Help! How to do with the syntax error?? [NOTE] TOKEN_ACCURACY refers to token accuracy, i.e., (1.0 - token_error_rate). EPOCH 1 RUNNING ... ENDS [2016-Apr-18 18:25:09]: lrate 4e-05, TRAIN ACCURACY -397.0320%, VALID ACCURACY -391.8390% EPOCH 2 RUNNING ... ENDS [2016-Apr-18 20:48:13]: lrate 4e-05, TRAIN ACCURACY -397.0320%, VALID ACCURACY -391.8390% (standard_in) 1: syntax error (standard_in) 1: syntax error steps/train_ctc_parallel.sh: line 162: [: too many arguments (standard_in) 1: syntax error steps/train_ctc_parallel.sh: line 174: [: 1: unary operator expected EPOCH 3 RUNNING ...

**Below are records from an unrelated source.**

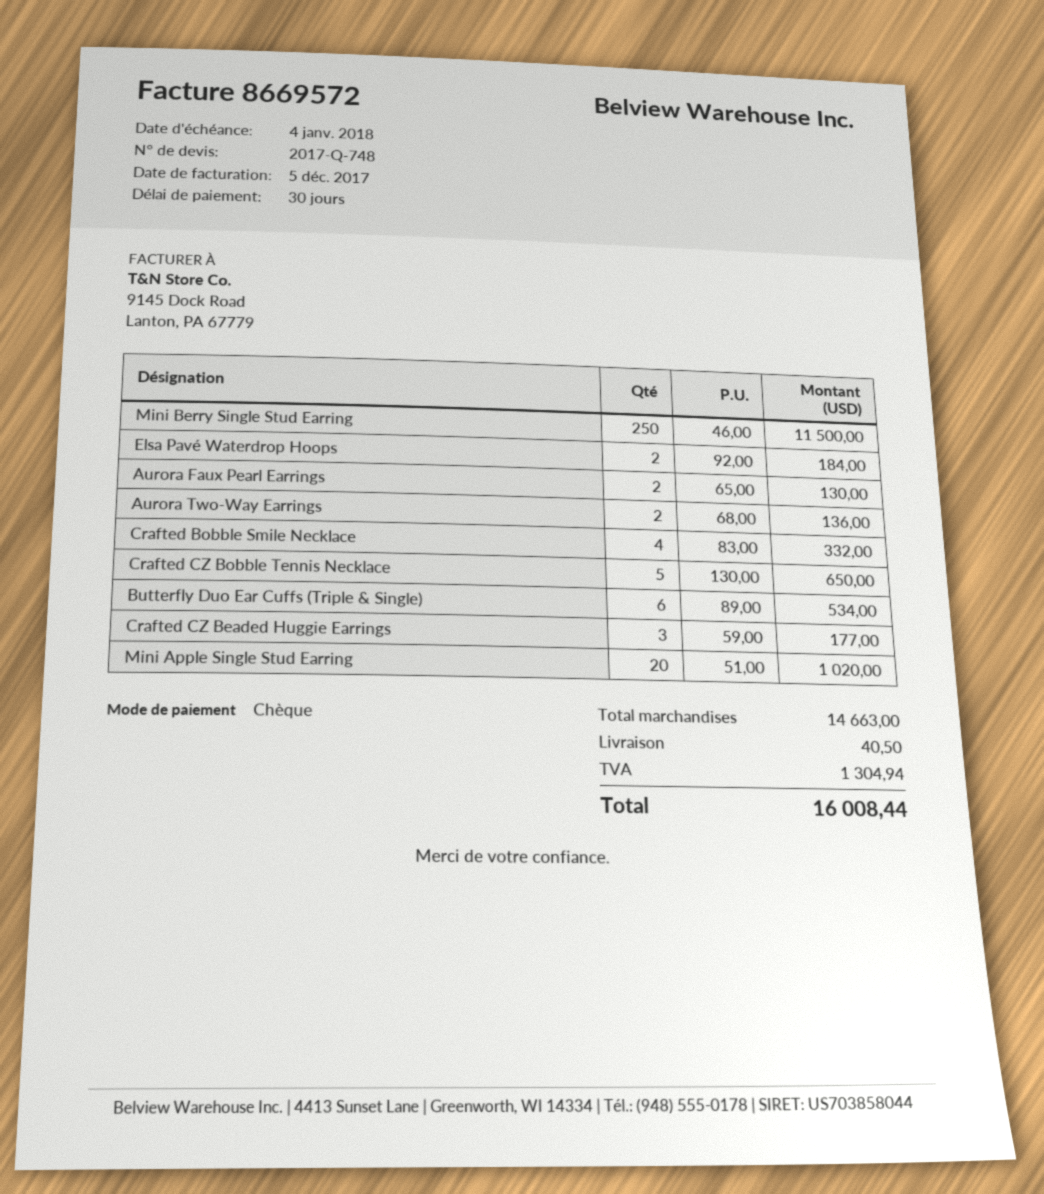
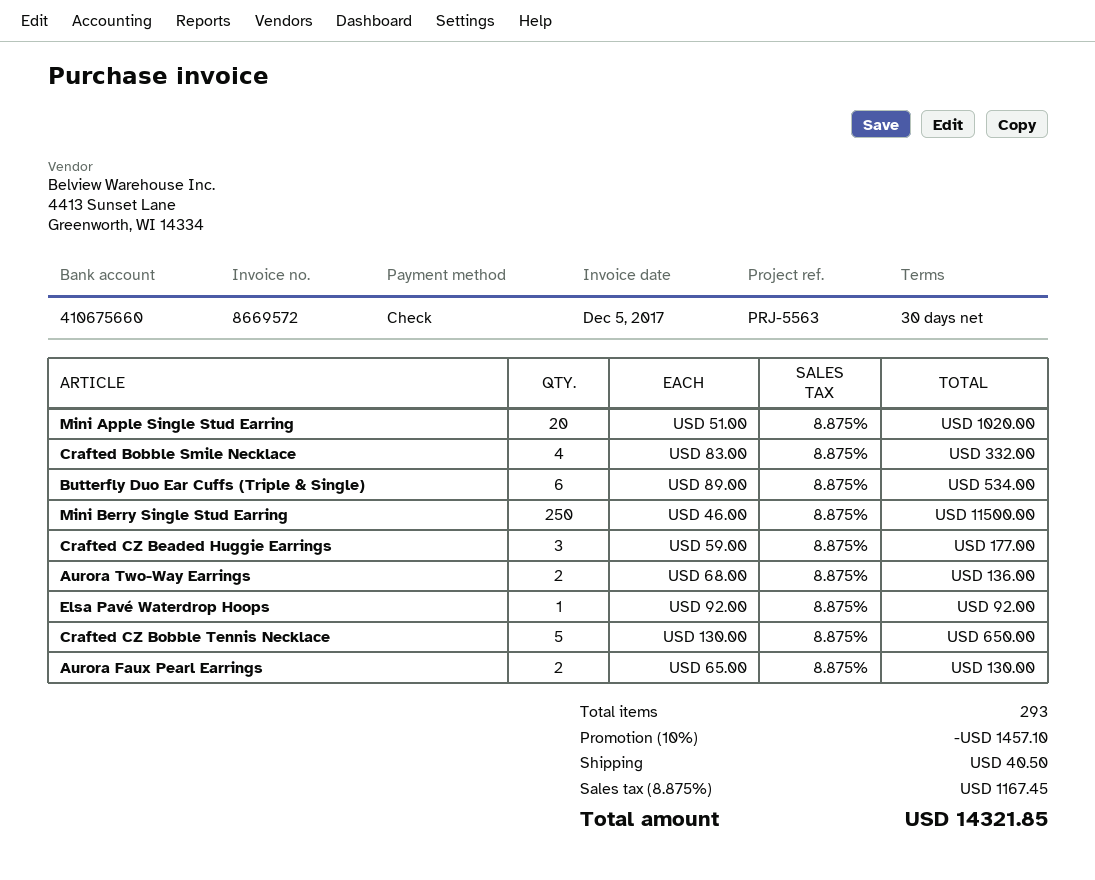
Elsa Pavé Waterdrop Hoops: 2 x 92.00 = 184.00 -> 1 x 92.00 = 92.00
discount: none -> 10% = 1457.10
tax: 1304.94 -> 1167.45
total: 16008.44 -> 14321.85

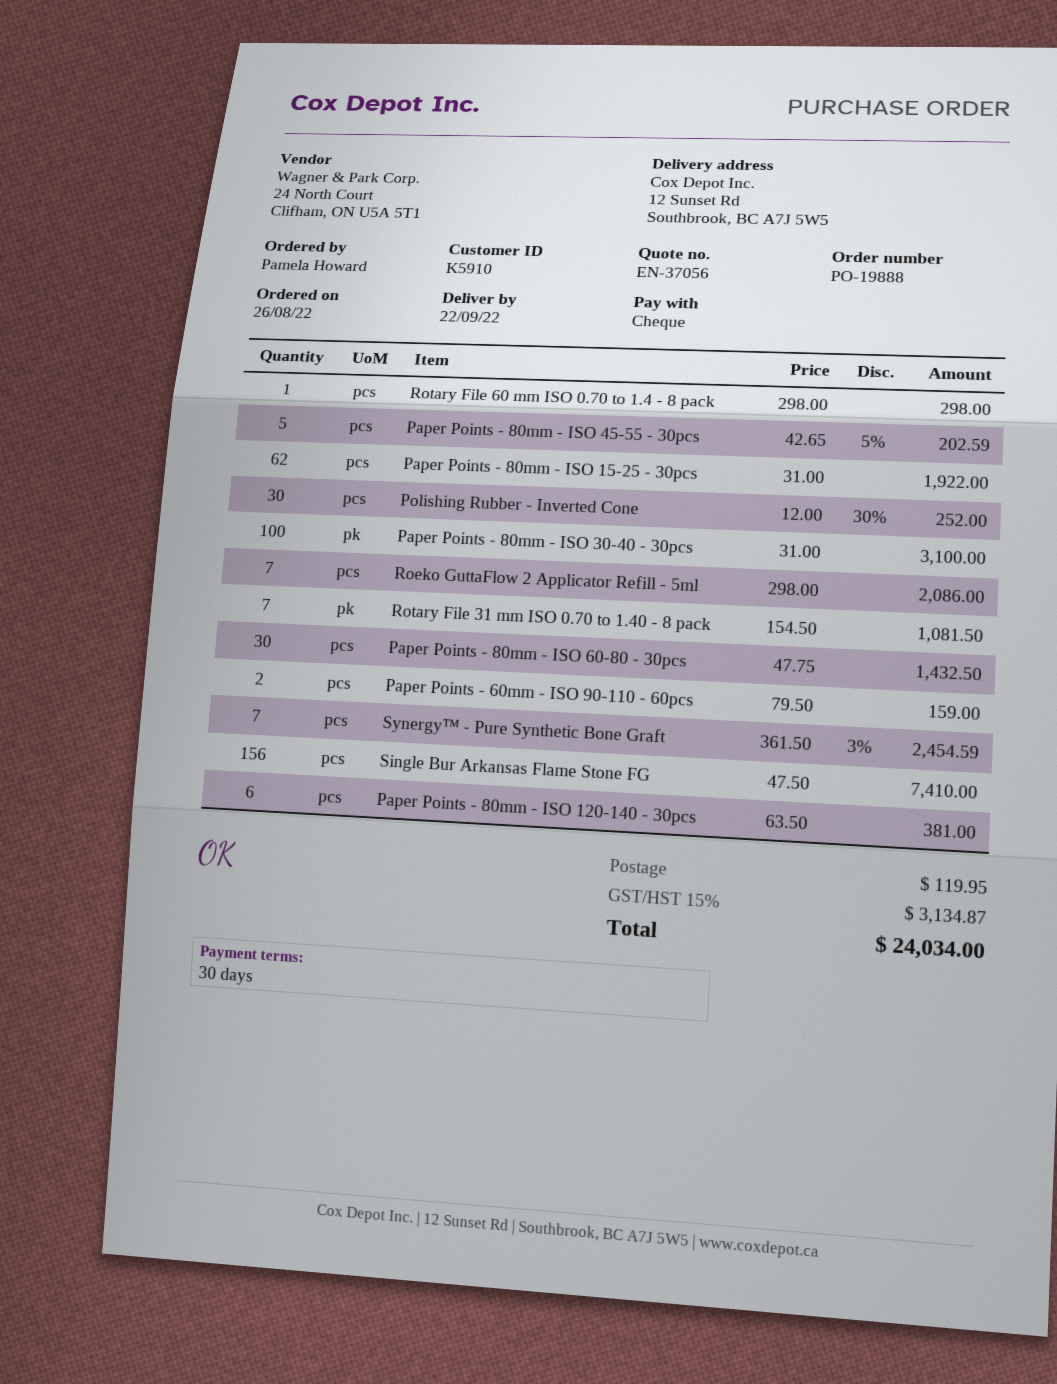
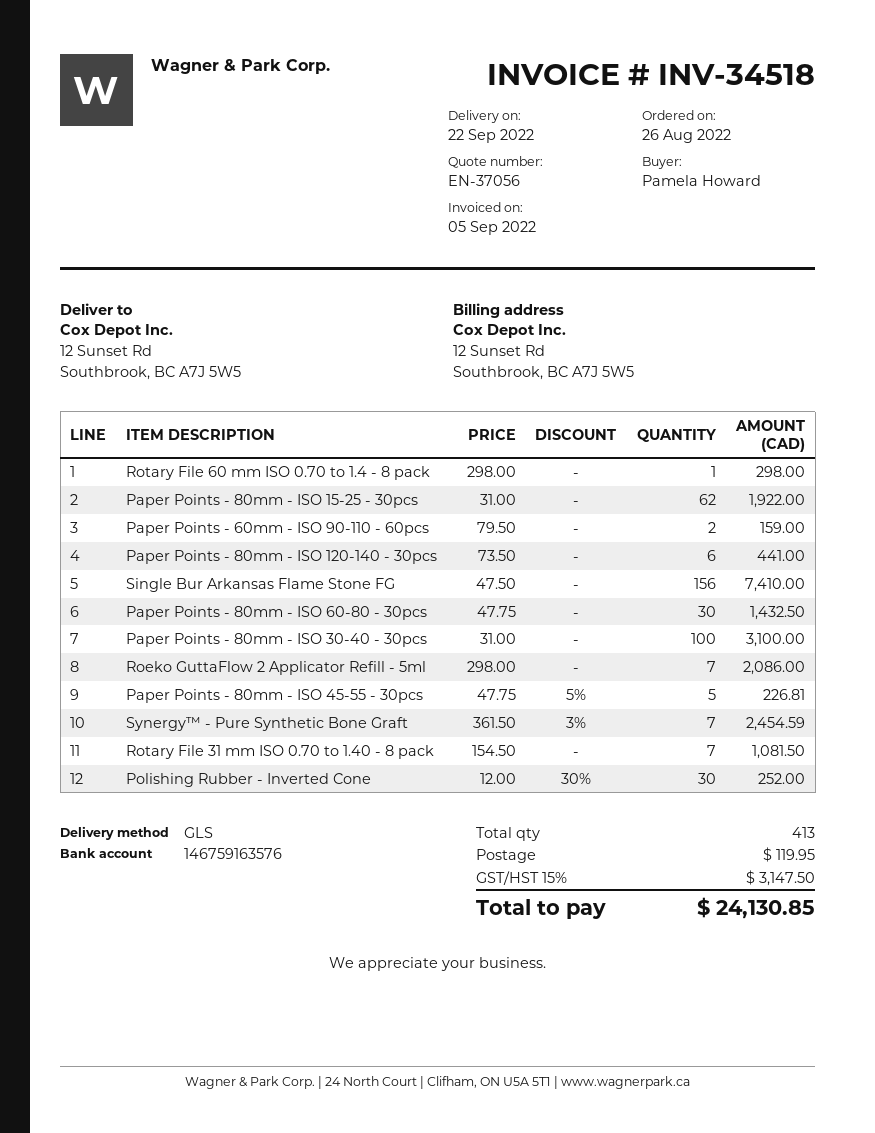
Paper Points - 80mm - ISO 45-55 - 30pcs: 5 x 42.65 - 5% = 202.59 -> 5 x 47.75 - 5% = 226.81
Paper Points - 80mm - ISO 120-140 - 30pcs: 6 x 63.50 = 381.00 -> 6 x 73.50 = 441.00
tax: 15% = 3134.87 -> 15% = 3147.50
total: 24034.00 -> 24130.85

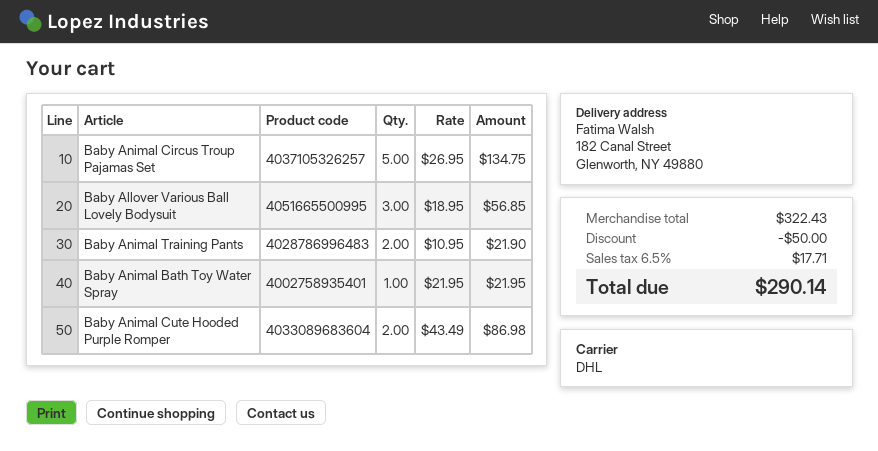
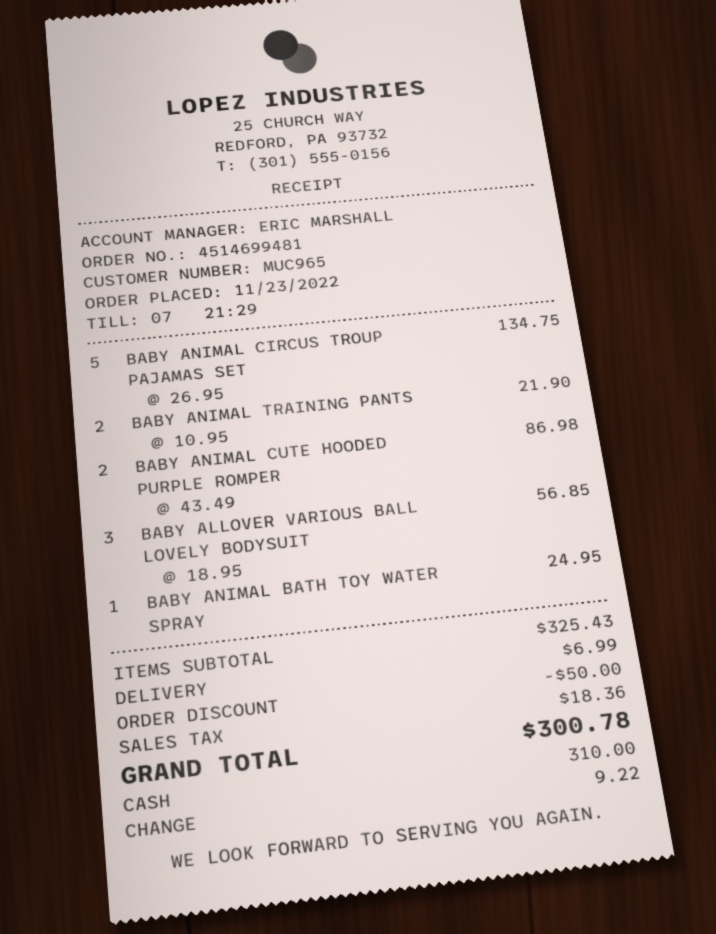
Baby Animal Bath Toy Water Spray: 1 x 21.95 = 21.95 -> 1 x 24.95 = 24.95
subtotal: 322.43 -> 325.43
shipping: none -> 6.99
tax: 17.71 -> 18.36
total: 290.14 -> 300.78

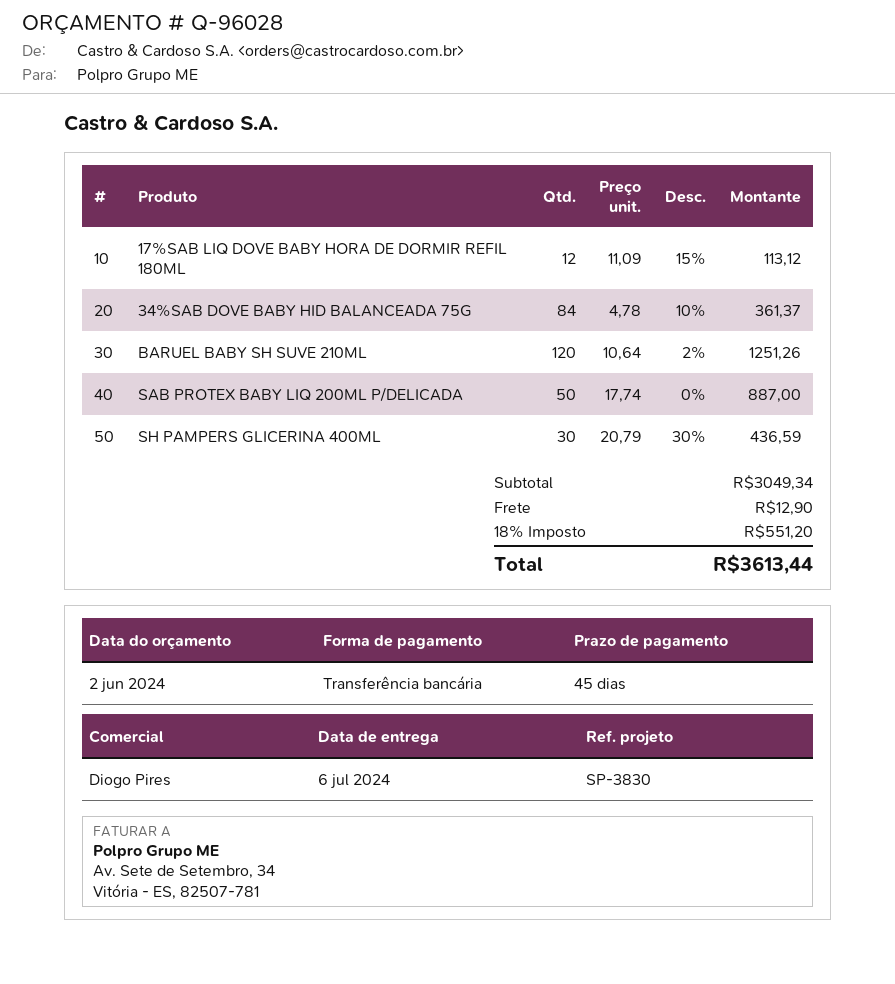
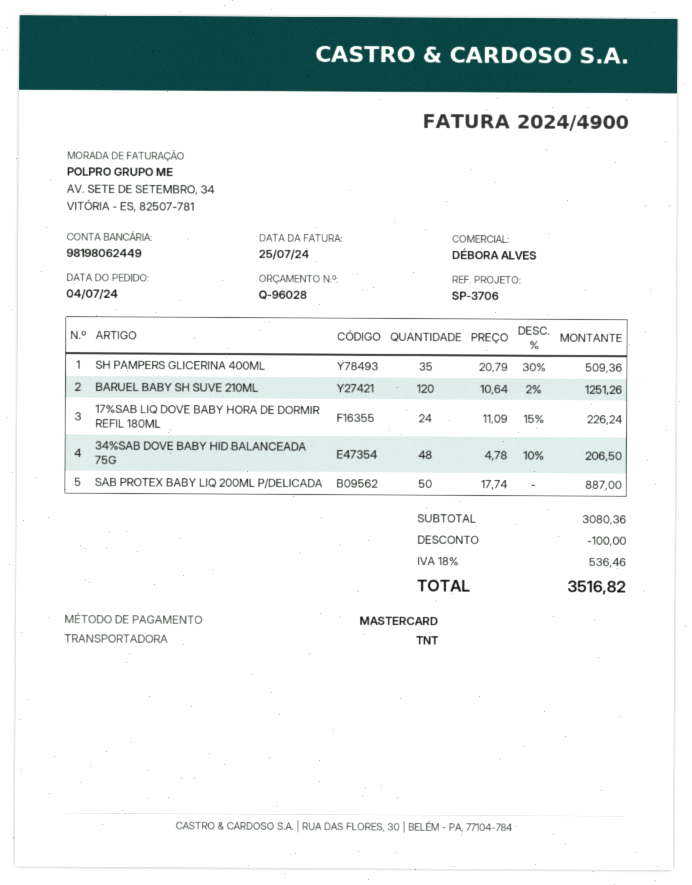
reference: SP-3830 -> SP-3706
sales rep: Diogo Pires -> DÉBORA ALVES
payment method: bank transfer -> Mastercard
17%SAB LIQ DOVE BABY HORA DE DORMIR REFIL 180ML: 12 x 11.09 - 15% = 113.12 -> 24 x 11.09 - 15% = 226.24
34%SAB DOVE BABY HID BALANCEADA 75G: 84 x 4.78 - 10% = 361.37 -> 48 x 4.78 - 10% = 206.50
SH PAMPERS GLICERINA 400ML: 30 x 20.79 - 30% = 436.59 -> 35 x 20.79 - 30% = 509.36
subtotal: 3049.34 -> 3080.36
discount: none -> 100.00
shipping: 12.90 -> none
tax: 18% = 551.20 -> 18% = 536.46
total: 3613.44 -> 3516.82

yajiemiao commented 8 years ago

Your training seems to be broken. The reason for this could be manifold, e.g., mostly due to mistakes in data preparation. Are you running one of the Eesen recipes, or running it on your own data?

liumengzhu commented 8 years ago

I run on my own data

yajiemiao commented 8 years ago

I guess you are using CPU? Eesen does NOT support CPU-based training. For Eesen to work, you have to switch to a GPU.

liumengzhu commented 8 years ago

So I should compile the Eesen with GPU again?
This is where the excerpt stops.